_Problem_. Within the following material, tally each line that contains the string "constraints". Give the tally only.
· · · ·
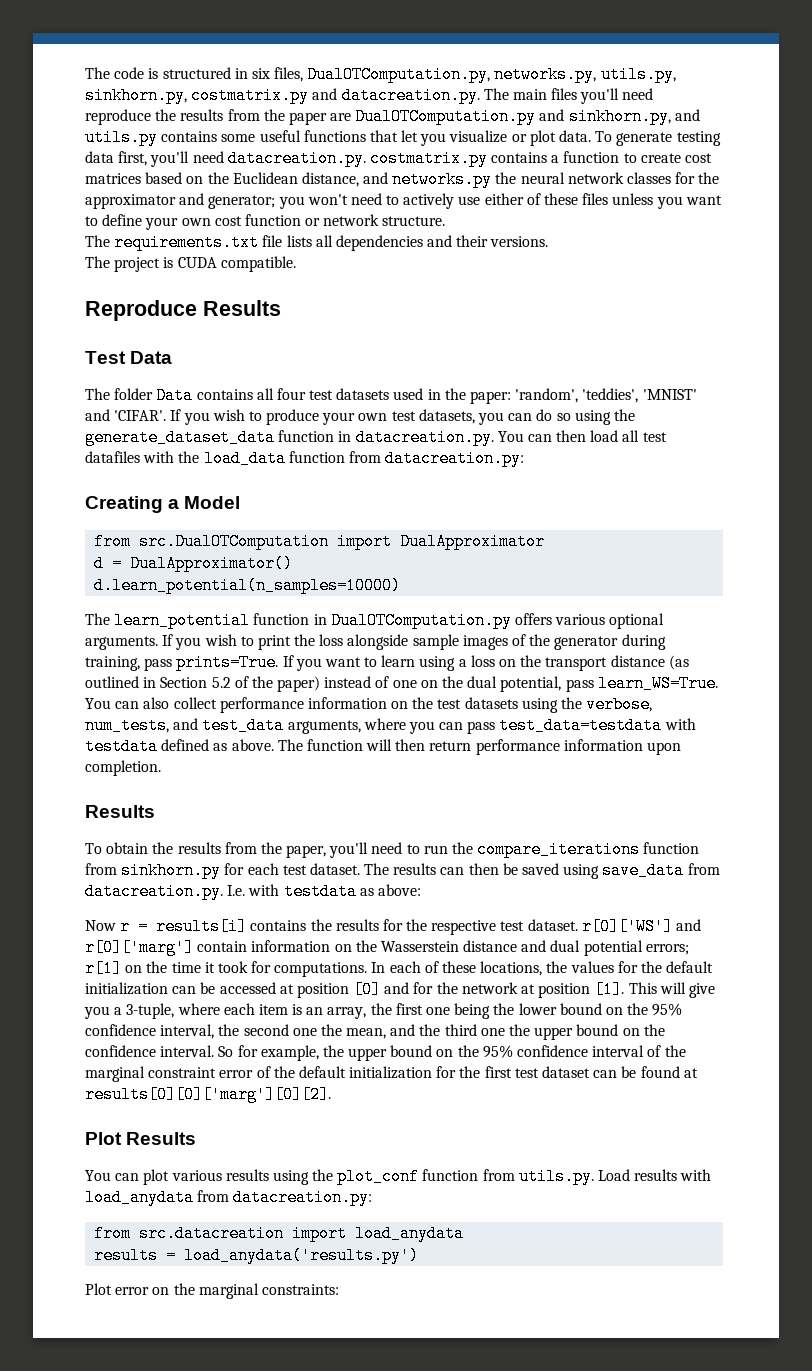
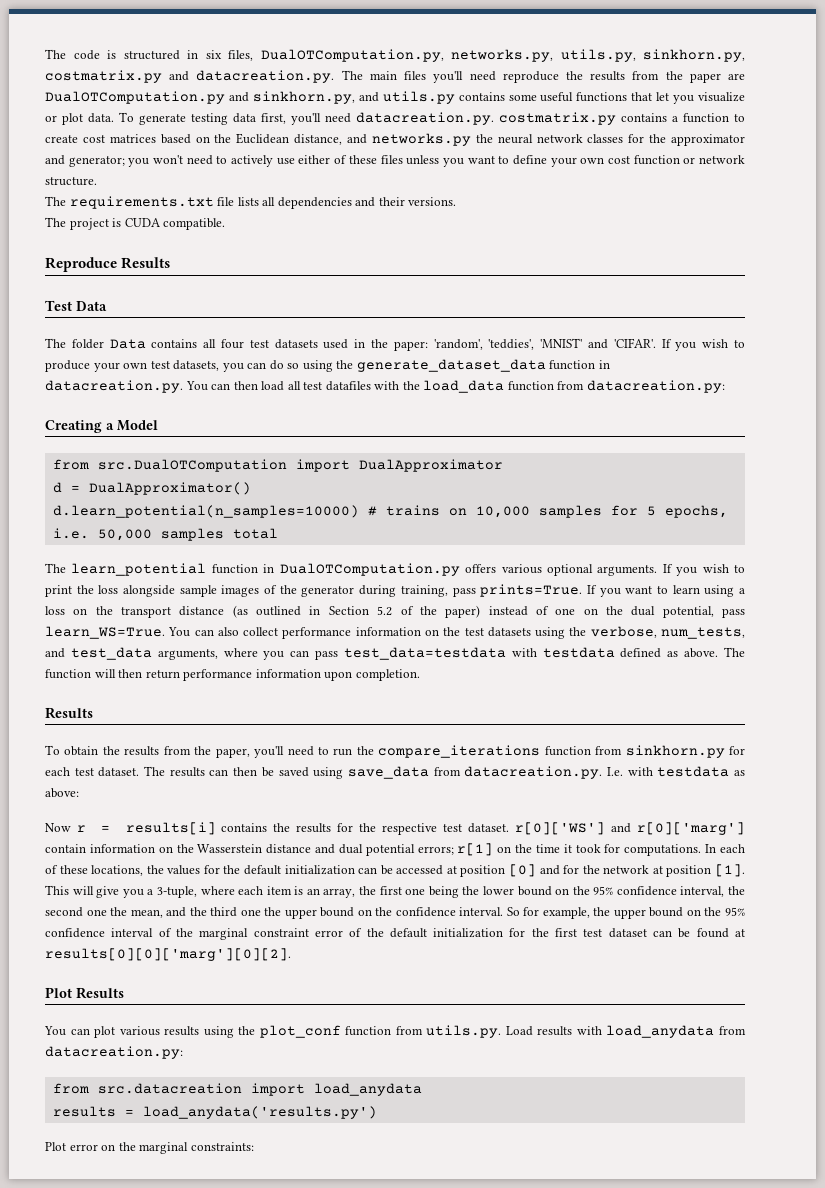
- d.learn_potential(n_samples=10000)
+ d.learn_potential(n_samples=10000) # trains on 10,000 samples for 5 epochs, i.e. 50,000 samples total

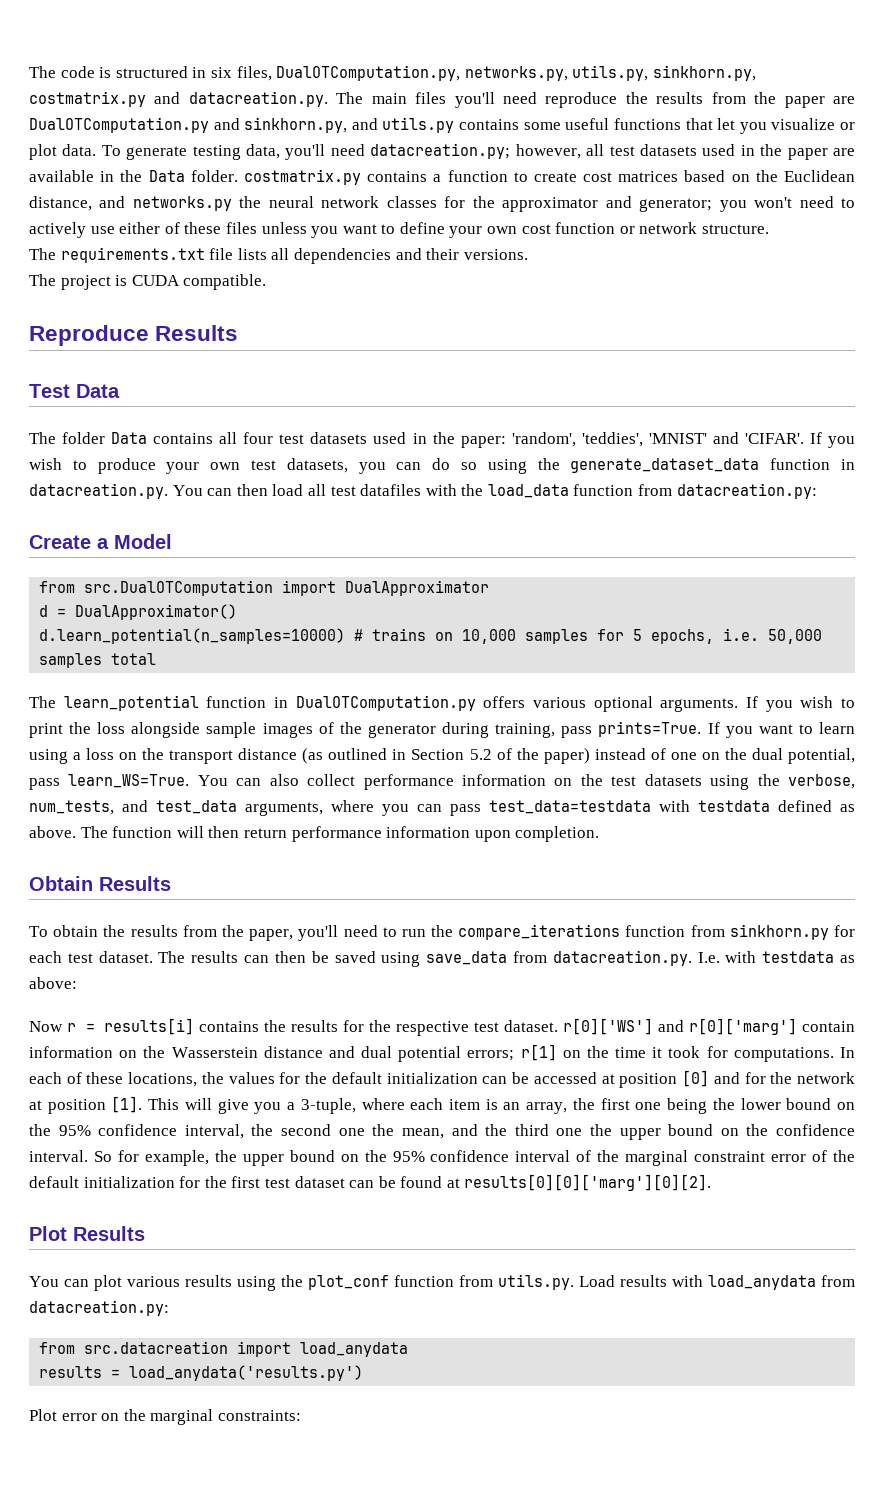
- To generate testing data first, you'll need datacreation.py. costmatrix.py contains a function to create cost matrices based on the Euclidean distance, and networks.py the neural network classes for the approximator and generator; you won't need to actively use either of these files unless you want to define your own cost function or network structure.
+ To generate testing data, you'll need datacreation.py; however, all test datasets used in the paper are available in the Data folder. costmatrix.py contains a function to create cost matrices based on the Euclidean distance, and networks.py the neural network classes for the approximator and generator; you won't need to actively use either of these files unless you want to define your own cost function or network structure.
- Creating a Model
+ Create a Model
  The function will then return performance information upon completion.
- Results
+ Obtain Results

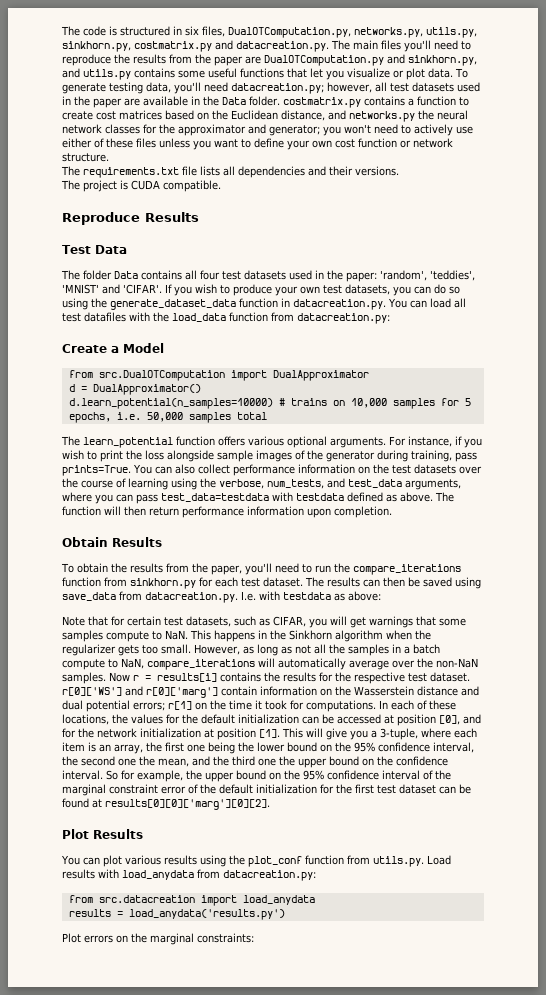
- The code is structured in six files, DualOTComputation.py, networks.py, utils.py, sinkhorn.py, costmatrix.py and datacreation.py. The main files you'll need reproduce the results from the paper are DualOTComputation.py and sinkhorn.py, and utils.py contains some useful functions that let you visualize or plot data.
+ The code is structured in six files, DualOTComputation.py, networks.py, utils.py, sinkhorn.py, costmatrix.py and datacreation.py. The main files you'll need to reproduce the results from the paper are DualOTComputation.py and sinkhorn.py, and utils.py contains some useful functions that let you visualize or plot data.
- If you wish to produce your own test datasets, you can do so using the generate_dataset_data function in datacreation.py. You can then load all test datafiles with the load_data function from datacreation.py:
+ If you wish to produce your own test datasets, you can do so using the generate_dataset_data function in datacreation.py. You can load all test datafiles with the load_data function from datacreation.py:
- The learn_potential function in DualOTComputation.py offers various optional arguments.
+ The learn_potential function offers various optional arguments.
- If you wish to print the loss alongside sample images of the generator during training, pass prints=True.
+ For instance, if you wish to print the loss alongside sample images of the generator during training, pass prints=True.
- If you want to learn using a loss on the transport distance (as outlined in Section 5.2 of the paper) instead of one on the dual potential, pass learn_WS=True.
- You can also collect performance information on the test datasets using the verbose, num_tests, and test_data arguments, where you can pass test_data=testdata with testdata defined as above.
+ You can also collect performance information on the test datasets over the course of learning using the verbose, num_tests, and test_data arguments, where you can pass test_data=testdata with testdata defined as above.
+ Note that for certain test datasets, such as CIFAR, you will get warnings that some samples compute to NaN. This happens in the Sinkhorn algorithm when the regularizer gets too small. However, as long as not all the samples in a batch compute to NaN, compare_iterations will automatically average over the non-NaN samples.
- In each of these locations, the values for the default initialization can be accessed at position [0] and for the network at position [1].
+ In each of these locations, the values for the default initialization can be accessed at position [0], and for the network initialization at position [1].
- Plot error on the marginal constraints:
+ Plot errors on the marginal constraints:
· · · ·
_Result_. 2